Reputation: 83
This is pretty strange (admitedly, this is my first attempt with python / sqlite), but I can seem to get all of the rows if I do a fetchAll(), but other than that - no matter what I try, always ends up in the db only returning the first row - the second iteration stops because a null is returned. Wondering if there is something wrong with how I am coding this up in python? The db seems ok..

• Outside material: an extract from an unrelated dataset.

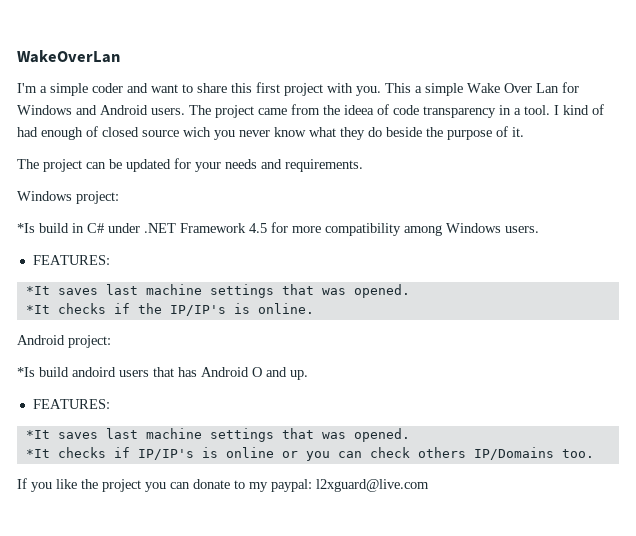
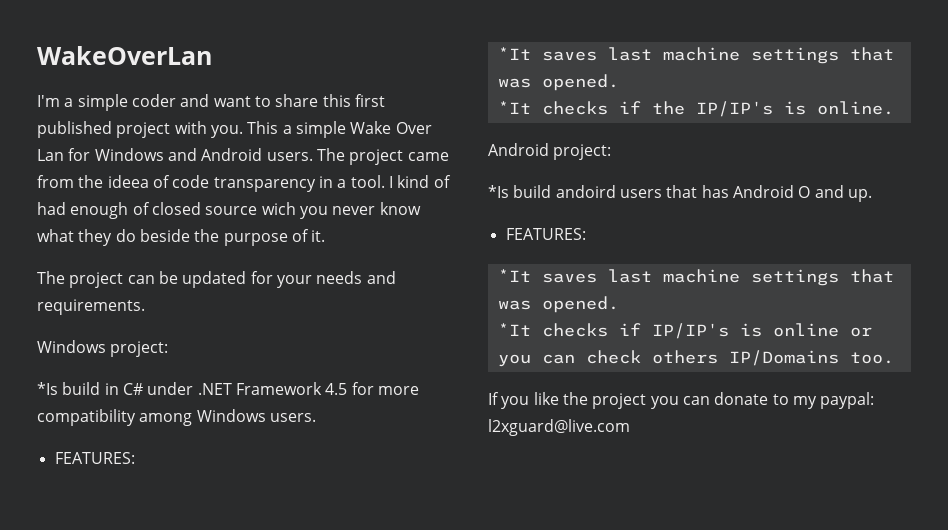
(280, 87) none -> [37,121,112,138] published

con = sqlite3.connect('backup.db')
con.row_factory = sqlite3.Row
cur = con.cursor()
cur.execute('select * from tb1;')
for row in cur:
try:
# row = dataCur.fetchone()
#if row == None: break
print type(row)
print ' Starting on: %i' % row[0]
cleaner = Cleaner(scripts=True, remove_tags=['img'], embedded=True)
try:
cleaned = cleaner.clean_html(row[2]) #data stored in second col
cur.execute('update tb1 set data = ? where id = ?;', (cleaned, row[0]))
except AttributeError:
print 'Attribute error'
print ' Ended on: %i' % row[0]
except IOError:
print 'IOexception'
Upvotes: 5
Views: 2107
Reputation: 586
You have to execute a command/SQL query before each time you fetch data. fetchall()
, fetchone()
, etc. only grab what's is already executed; therefore when you execute once you can't fetch more than once unless you have already executed a query.
Upvotes: 1
Reputation: 4727
If I'm not mistaken, the second time you call execute on a Cursor, the result of the previous call is discarded.
That's why you can use fetchall, because that returns all the results, before you call execute again.
For the update, use a second Cursor, to avoid invalidating the results on the first.
Upvotes: 3
Reputation: 838116
You are reusing the same cursor to execute two different queries. Try using two different cursors and see if that solves your problem.